My ESPHome config looks like:

substitutions:
  name: m5stack-atom-echo-d4e650
  friendly_name: M5Stack Atom Echo d4e650
packages:
  m5stack.atom-echo-voice-assistant: github://esphome/firmware/voice-assistant/m5stack-atom-echo.yaml@main
esphome:
  name: ${name}
  name_add_mac_suffix: false
  friendly_name: ${friendly_name}
api:
  encryption:
    key: <REDACTED>

wifi:
  ssid: !secret wifi_ssid
  password: !secret wifi_password

I updated 2023-05-11

I run haos on oracle virtualbox on a Windows machine, so processing capability should not be the root cause of this issue

@nima-1102 What hardware are you running Whisper on? Pipelines have a timeout of 30 seconds, so it won’t work if Whisper takes more than that.

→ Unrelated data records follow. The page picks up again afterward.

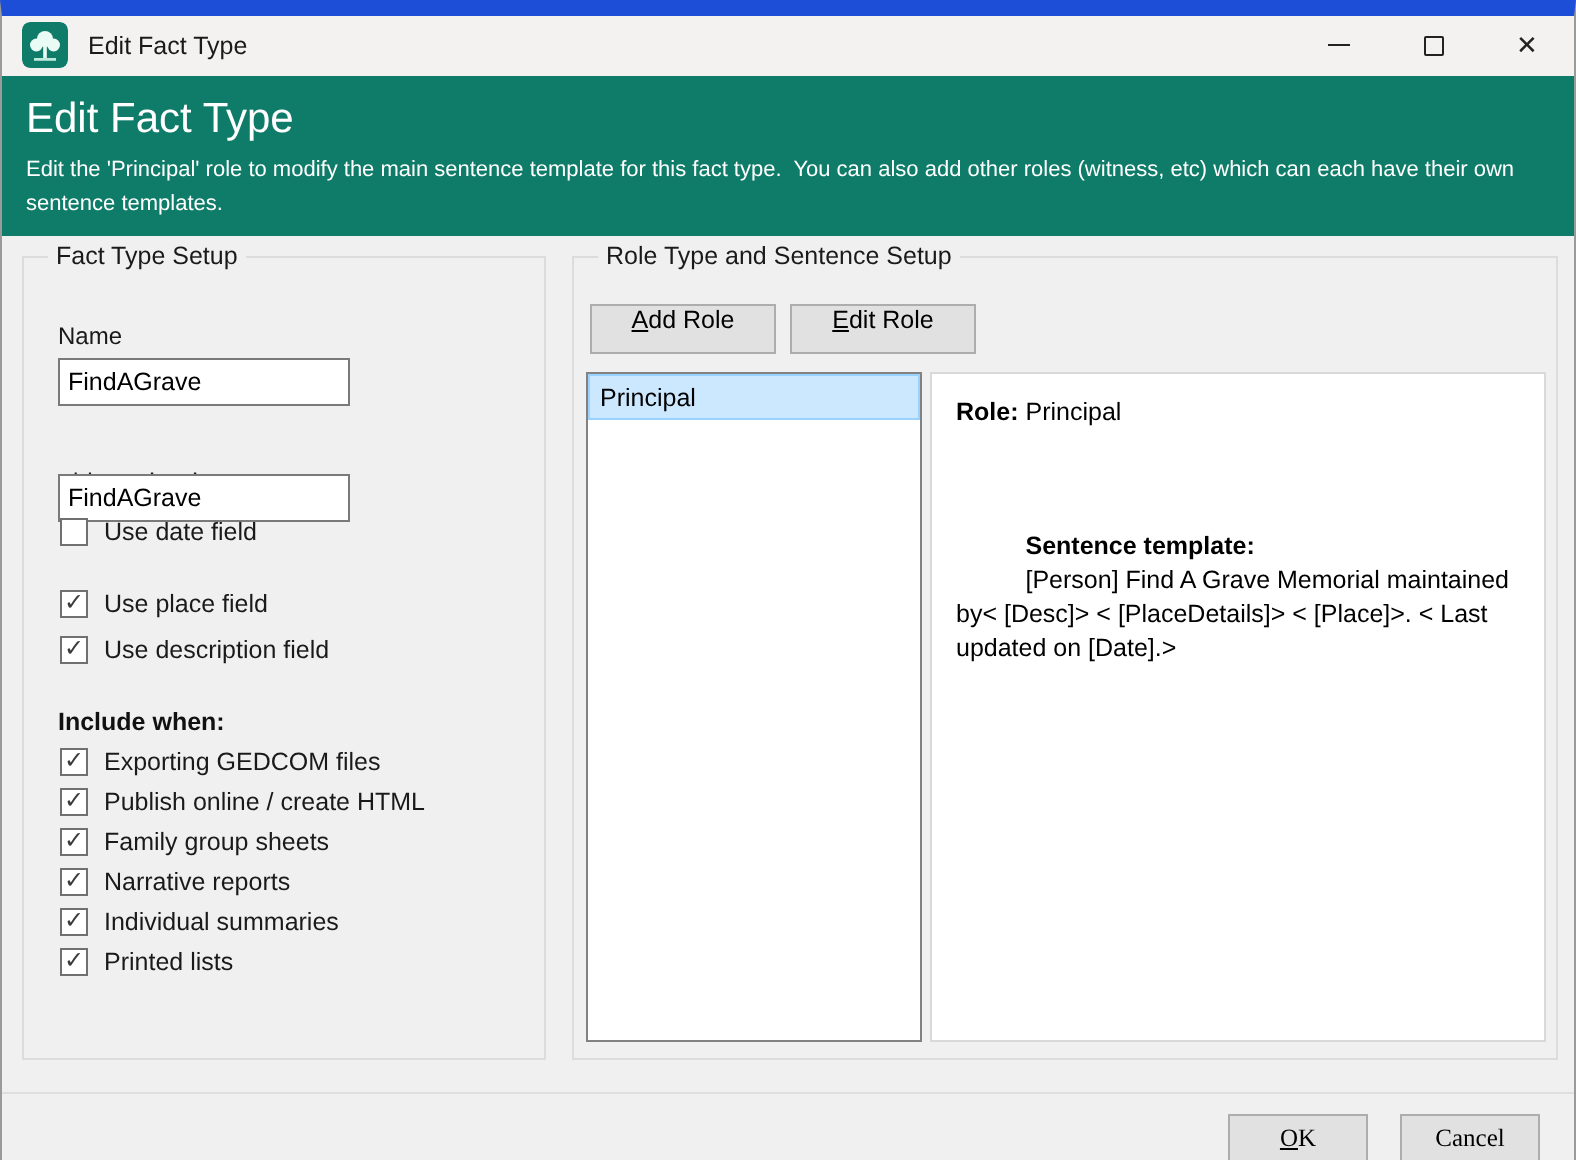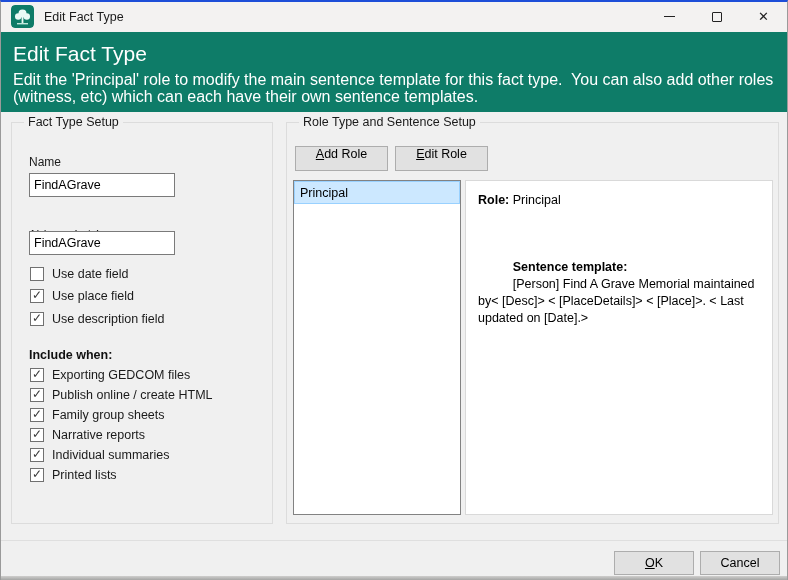--- a/index.html
+++ b/index.html
@@ -2,21 +2,21 @@
 <html><head>
 <meta charset="utf-8">
 <style>
   * { margin:0; padding:0; box-sizing:border-box; }
   html,body { width:788px; height:580px; font-family:"Liberation Sans", sans-serif; }
   body { background:#e8e8e8; }
 
   .window {
     position:relative; width:788px; height:580px; background:#1d4ed8;
     border-left:1px solid #9a9a9a; border-right:1px solid #9a9a9a;
-    border-top:2px solid #1d4ed8; overflow:hidden;
+    border-top:8px solid #1d4ed8; overflow:hidden;
   }
 
   
   .titlebar {
     position:absolute; left:0; top:0; width:100%; height:30px;
     background:#f3f2f1; display:flex; align-items:center;
     border-bottom:1px solid #f3f2f1;
   }
   .app-icon { width:23px; height:23px; margin-left:10px; border-radius:4px; overflow:hidden; flex:0 0 auto; }
   .titlebar-title { margin-left:10px; font-size:12.5px; color:#1a1a1a; }
@@ -25,21 +25,21 @@
   .glyph-min { width:11px; height:1px; background:#222; display:block; }
   .glyph-max { width:10px; height:10px; border:1px solid #222; display:block; border-radius:1px; }
   .glyph-close { font-size:13px; line-height:1; }
 
   
   .header {
     position:absolute; left:0; top:30px; width:100%; height:80px;
     background:#0e7c68; color:#ffffff; padding:8px 12px 0 12px;
   }
   .header h1 { font-size:21px; font-weight:400; line-height:28px; margin-bottom:3px; }
-  .header .desc { font-size:16px; line-height:17px; white-space:pre-wrap; max-width:770px; }
+  .header .desc { font-size:11px; line-height:17px; white-space:pre-wrap; max-width:770px; }
 
   
   .body-area { position:absolute; left:0; top:110px; width:100%; height:428px; background:#f0f0f0; }
 
   .groupbox { position:absolute; border:1px solid #dcdcdc; }
   .groupbox .legend {
     position:absolute; top:-8px; left:12px; background:#f0f0f0;
     padding:0 4px; font-size:12.5px; color:#1a1a1a;
   }
   .group-left  { left:10px;  top:10px; width:262px; height:402px; }
@@ -91,23 +91,23 @@
   .role-detail .row1 { margin-bottom:33px; }
   .b { font-weight:bold; }
   .tpl-wrap { white-space:pre-wrap; }
 
   
   .footer {
     position:absolute; left:0; top:538px; width:100%; height:36px;
     background:#f0f0f0; border-top:1px solid #dfdfdf;
   }
   .footer-btn {
-    position:absolute; top:10px; width:80px; height:24px;
+    position:absolute; top:10px; width:70px; height:24px;
     background:#e1e1e1; border:1px solid #adadad; font-size:12.5px;
-    display:flex; align-items:center; justify-content:center; color:#000;
+    display:flex; align-items:center; justify-content:center; color:#000;font-family:Liberation Serif, serif;
   }
   .btn-ok { left:613px; }
   .btn-cancel { left:699px; }
   .shadow-strip {
     position:absolute; left:0; top:574px; width:100%; height:6px;
     background:linear-gradient(#cfcecd, #8f918f);
   }
 </style>
 </head>
 <body>
@@ -148,21 +148,21 @@
 
     <div class="groupbox group-left">
       <span class="legend">Fact Type Setup</span>
 
       <span class="fld-label" style="top:32px;">Name</span>
       <input class="textbox" style="top: 50px;" type="text" value="FindAGrave">
 
       <span class="fld-label" style="top:106px;font-family:Liberation Mono, monospace;">Abbreviation</span>
       <input class="textbox" style="top: 108px;" type="text" value="FindAGrave">
 
-      <div class="cb-row" style="top:144px;text-align:right;">
+      <div class="cb-row" style="top:130px;text-align:right;">
         <span class="cb-box"></span>
         <span class="cb-label">Use date field</span>
       </div>
       <div class="cb-row checked" style="top:166px;">
         <span class="cb-box">
             <span class="cb-check">✓</span>
           </span>
         <span class="cb-label">Use place field</span>
       </div>
       <div class="cb-row checked" style="top:189px;">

Home Assistant runs in a Proxmox VM (2x CPU, 10GB RAM) on an underutilized Intel Nuc (NUC8i3BEK), 32GB Ram, 4 x Intel® Core™ i3-8109U CPU @ 3.00GHz. I don’t think that the problem is related to the hardware, since the error occurs immediately after speaking and the VM has a total utilization of about 15% CPU / 3GB Ram.

The problem doesn’t seem to be related to the M5Stack ATOM Echo either, the same thing happens in the web browser & ios app as well.

What can I try or how can I help to narrow down the problem?